Perdebatan tentang apakah rakyat boleh memecat anggota DPR kembali mengemuka. Gagasan ini sangat masuk akal dan bukan sekadar retorika. Karena sejatinya ia mencerminkan kebutuhan dasar demokrasi. Rakyat memilih, memberi kepercayaan, dan berharap wakilnya bekerja. Namun, ketika kepercayaan dikhianati, masyarakat tidak punya pilihan kecuali mengeluh di media sosial atau menunggu lima tahun hingga pemilu berikutnya.
Dalam praktik sehari-hari, jika kita membayar seseorang untuk bekerja dan hasilnya buruk, kita bisa menghentikan kerja sama dengan mereka. Mengapa dalam politik, pihak yang memberi suara dan membayar melalui pajak justru tidak punya kuasa memberhentikan wakilnya selain menunggu lima tahun pemilu? Kondisi ini menciptakan jurang ketidakadilan. Publik hanya bisa mengeluhdi media sosial tanpa jalan formal untuk memperbaiki representasi di parlemen.

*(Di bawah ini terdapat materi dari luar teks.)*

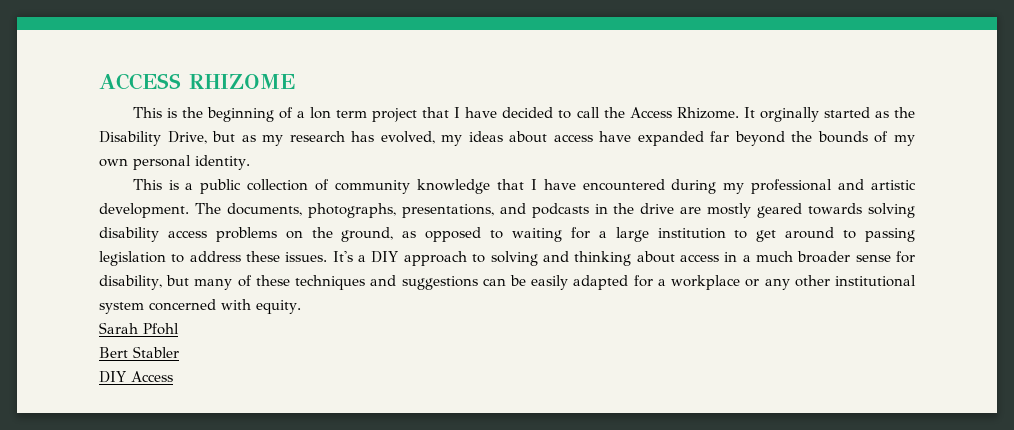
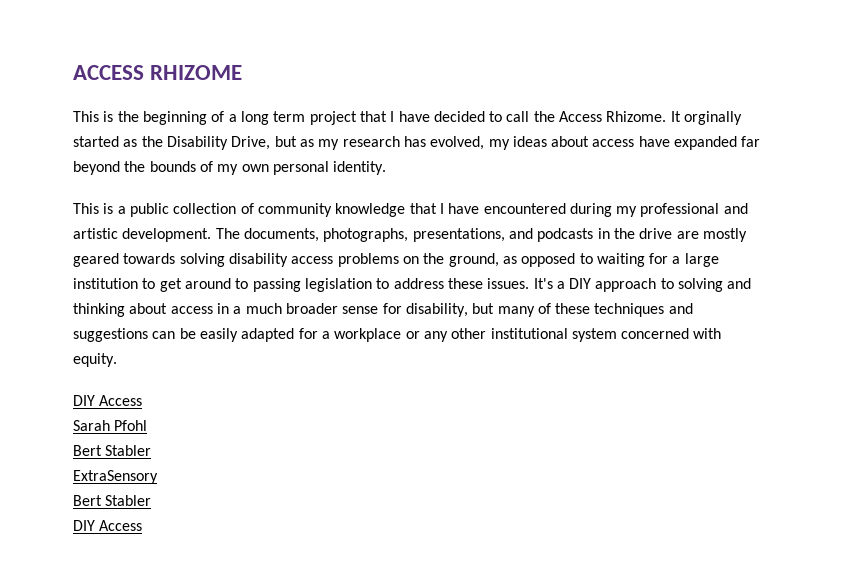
- This is the beginning of a lon term project that I have decided to call the Access Rhizome.
+ This is the beginning of a long term project that I have decided to call the Access Rhizome.
  It's a DIY approach to solving and thinking about access in a much broader sense for disability, but many of these techniques and suggestions can be easily adapted for a workplace or any other institutional system concerned with equity.
+ DIY Access
+ ExtraSensory
+ Bert Stabler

Gagasan agar masyarakat bisa menonaktifkan anggota DPR bukanlah sesuatu untuk menciptakan kekacauan di negara. Ini masalah keadilan yang mendasar: jika ada pihak yang tidak menjalankan tugasnya, maka tentunya harus ada sistem untuk menggantikannya.
Tentu, mekanisme pencopotan harus transparan dan diatur ketat agar tidak disalahgunakan. Perlu standar bukti yang kuat, presentase suara yang jelas, dan proses pemeriksaan independen bahwa anggota DPR benar-benar tidak melaksanakan tugasnya atau melanggar norma. Tujuannya bukan mempermudah oemecatan karena perbedaan pendapat, melainkan menjamin akuntabilitas ketika terjadi pelanggaran nyata atau pengabaian tugas.
Namun ada satu hal yang pasti. Masyarakat perlu pegangan, bukan hanya janji semata. Jika wakil rakyat bekerja dengan baik, mereka akan aman. Namun jika tidak, masyarakat berhak memiliki “tombol darurat”.
Dengan adanya mekanisme seperti ini, para wakil rakyat mungkin akan lebih berhati-hati dalam bekerja, lebih mendengarkan, dan lebih menghargai kepercayaan publik. Karena mereka menyadari bahwa amanah itu bukan sekadar jabatan, itu adalah kepercayaan yang bisa dicabut kapan saja jika diabaikan.
Pada akhirnya, politik bukan hanya tentang regulasi atau undang-undang saja. Ini berkaitan dengan perasaan: perasaan memiliki, perasaan diawasi, dan perasaan diberdayakan. Memberikan masyarakat hak untuk mengevaluasi dan menjatuhkan wakilnya merupakan salah satu cara paling manusiawi untuk menjaga perasaan itu tetap ada.